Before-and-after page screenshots

_ _ _

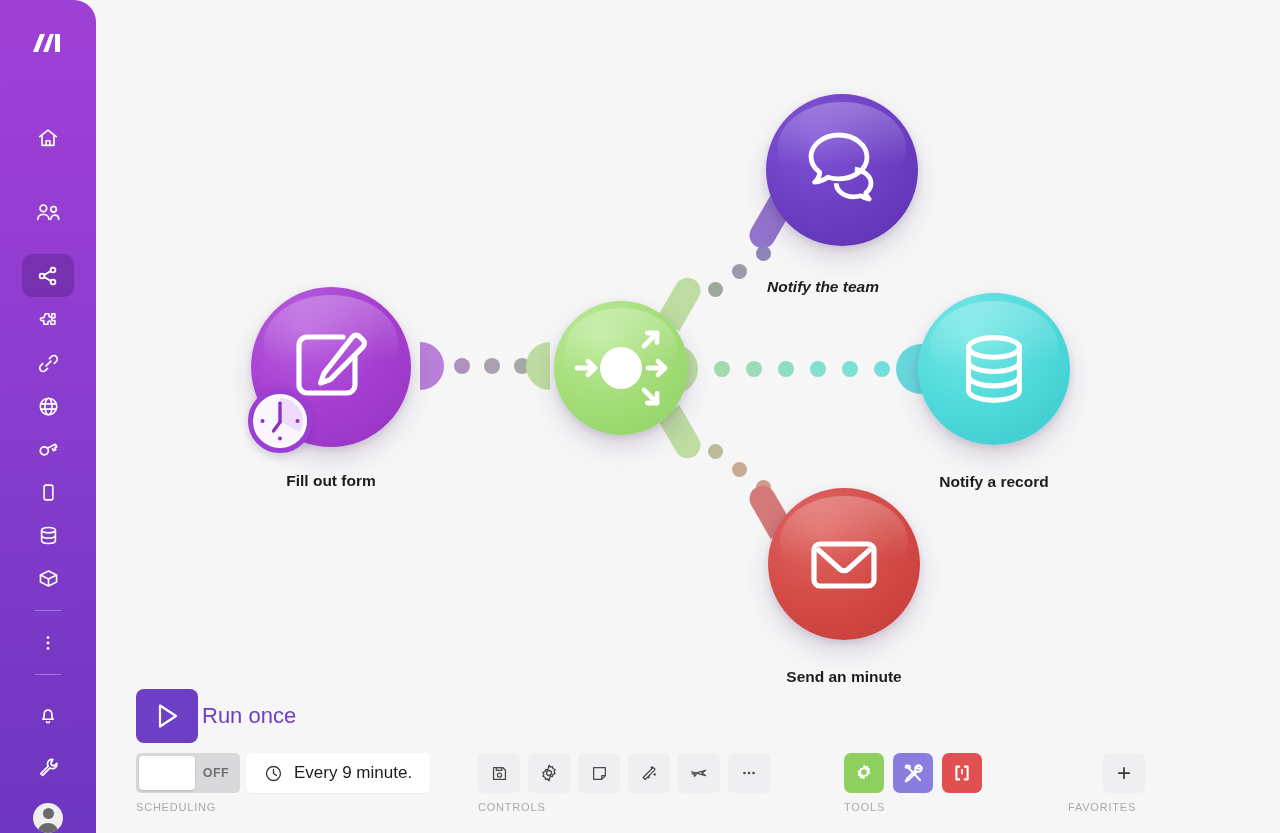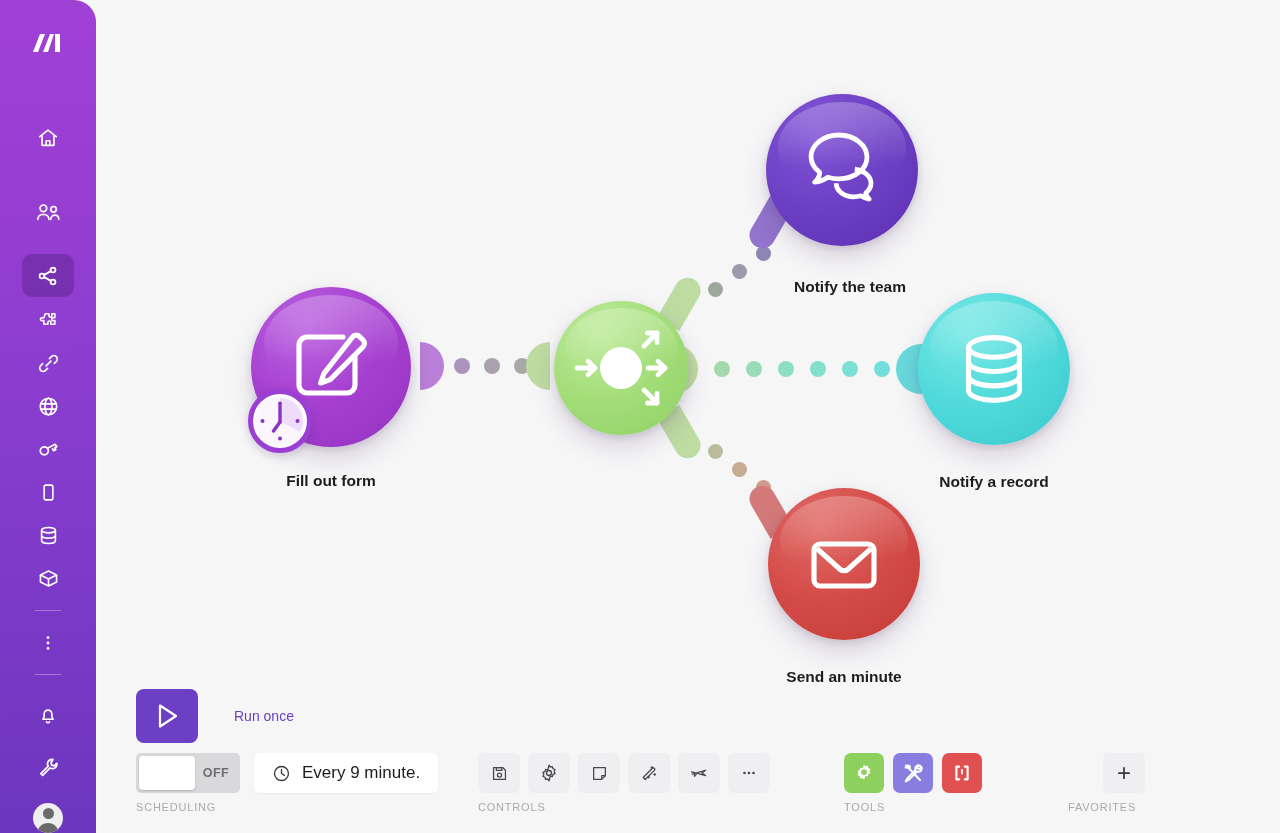--- a/index.html
+++ b/index.html
@@ -348,7 +348,7 @@
           <path d="M31.4 24.6c4.6.6 8.1 3.5 8.1 7 0 1.9-1 3.6-2.6 4.8.1 1.2.7 2.3 1.7 3.1-1.6-.2-3-.8-4.2-1.6-1.1.3-2.3.5-3.6.5-4.8 0-8.7-3-8.7-6.8"></path>
         </svg>
       </div>
-      <div class="node-label" style="left:654px;top:278px;width:200px;">Notify the team</div>
+      <div class="node-label" style="left:627px;top:278px;width:200px;font-style:italic;">Notify the team</div>
     </div>
 
     <div class="node">

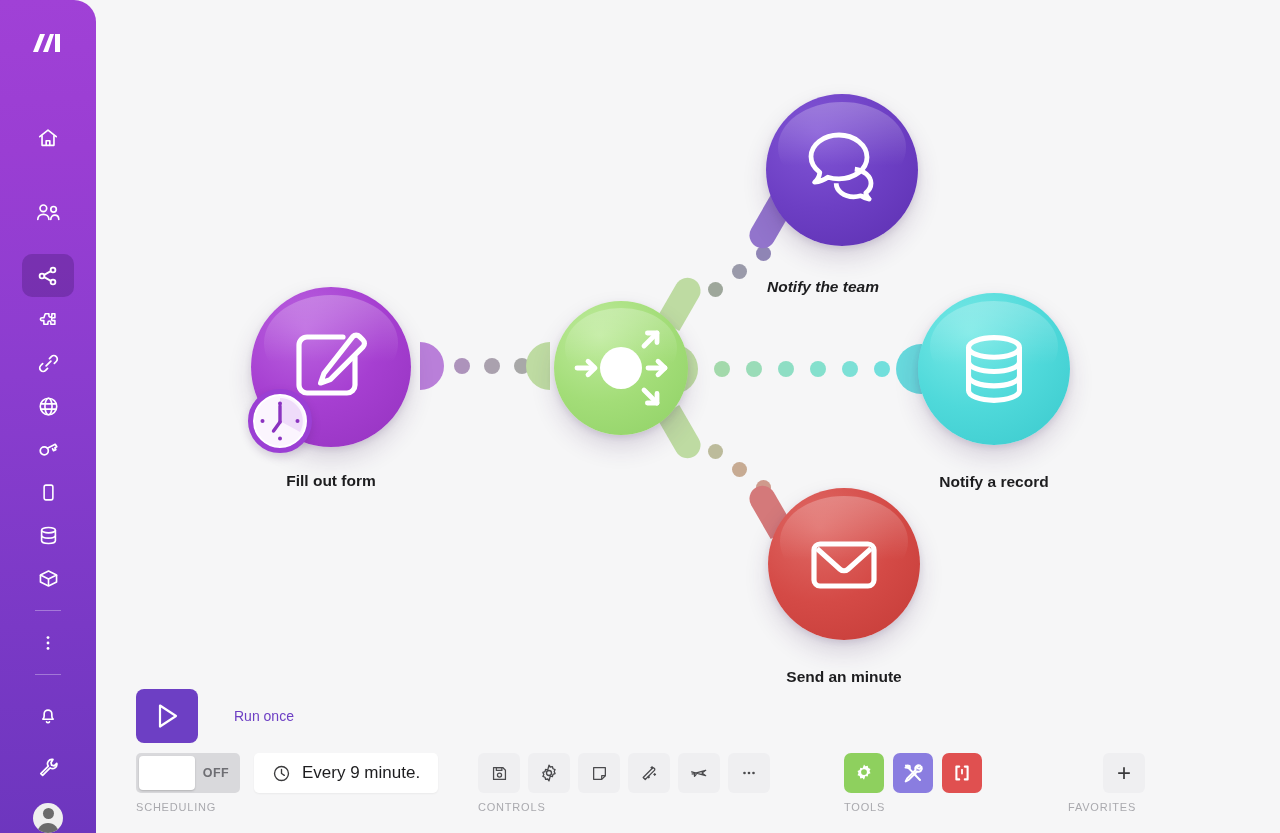--- a/index.html
+++ b/index.html
@@ -79,7 +79,7 @@
     width: 62px; height: 54px; border-radius: 8px; background: #6d3fc4;
     display: flex; align-items: center; justify-content: center; cursor: pointer;
   }
-  .run-label { margin-left: 36px; font-size: 14px; color: #6d3fc4; }
+  .run-label { margin-left: 4px; font-size: 22px; color: #6d3fc4; }
 
   .bar-groups { position: absolute; left: 0; right: 0; top: 72px; height: 80px; }
   .grp { position: absolute; }

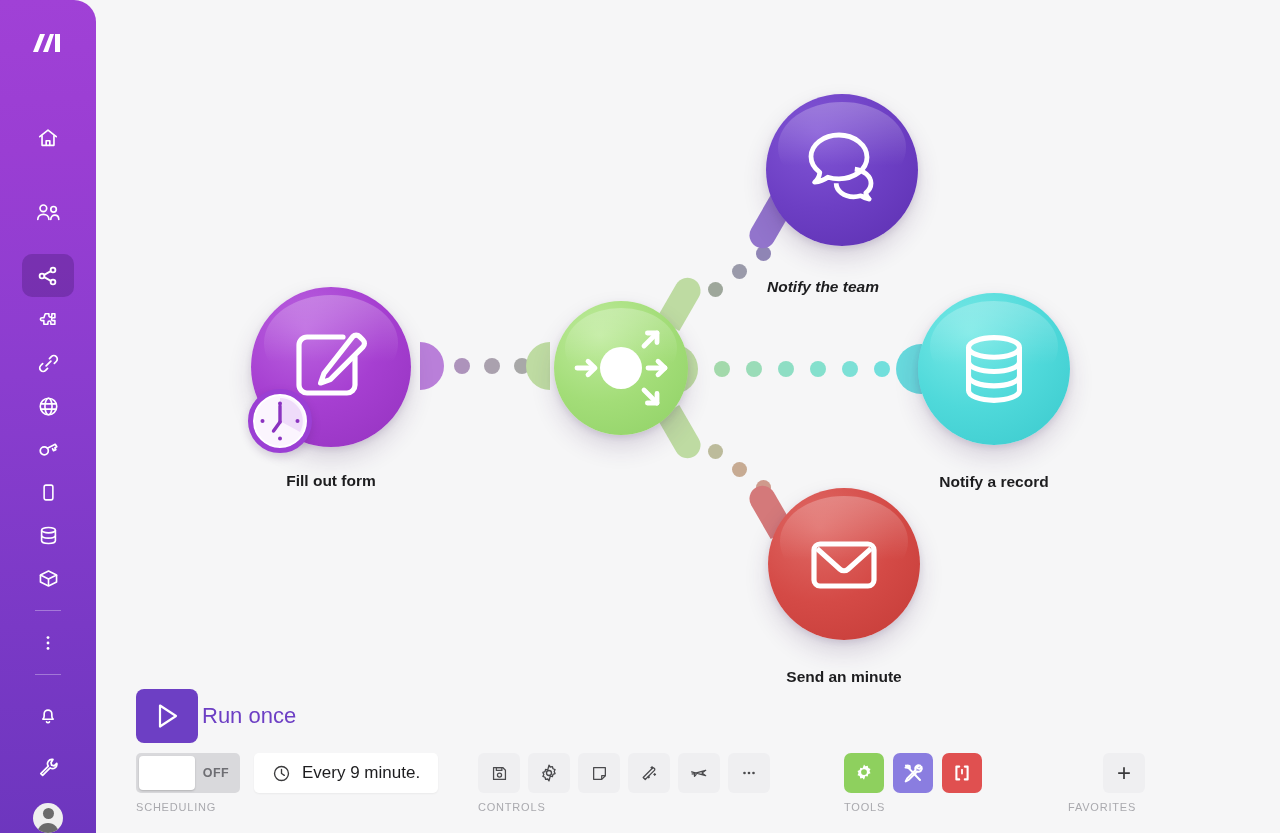--- a/index.html
+++ b/index.html
@@ -388,7 +388,7 @@
     <div class="bar-groups">
 
       <div class="grp" style="left:40px;top:0;">
-        <div style="display:flex;align-items:center;gap:14px;">
+        <div style="display:flex;align-items:center;gap:6px;">
           <div class="toggle">
             <div class="knob"></div>
             <div class="tstate">OFF</div>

_ _ _

• Task objective
Copy out all the data exactly, skipping the pictures.

• Output for this exercise
--- a/index.html
+++ b/index.html
@@ -348,7 +348,7 @@
           <path d="M31.4 24.6c4.6.6 8.1 3.5 8.1 7 0 1.9-1 3.6-2.6 4.8.1 1.2.7 2.3 1.7 3.1-1.6-.2-3-.8-4.2-1.6-1.1.3-2.3.5-3.6.5-4.8 0-8.7-3-8.7-6.8"></path>
         </svg>
       </div>
-      <div class="node-label" style="left:654px;top:278px;width:200px;">Notify the team</div>
+      <div class="node-label" style="left:627px;top:278px;width:200px;font-style:italic;">Notify the team</div>
     </div>
 
     <div class="node">

--- a/index.html
+++ b/index.html
@@ -79,7 +79,7 @@
     width: 62px; height: 54px; border-radius: 8px; background: #6d3fc4;
     display: flex; align-items: center; justify-content: center; cursor: pointer;
   }
-  .run-label { margin-left: 36px; font-size: 14px; color: #6d3fc4; }
+  .run-label { margin-left: 4px; font-size: 22px; color: #6d3fc4; }
 
   .bar-groups { position: absolute; left: 0; right: 0; top: 72px; height: 80px; }
   .grp { position: absolute; }

--- a/index.html
+++ b/index.html
@@ -388,7 +388,7 @@
     <div class="bar-groups">
 
       <div class="grp" style="left:40px;top:0;">
-        <div style="display:flex;align-items:center;gap:14px;">
+        <div style="display:flex;align-items:center;gap:6px;">
           <div class="toggle">
             <div class="knob"></div>
             <div class="tstate">OFF</div>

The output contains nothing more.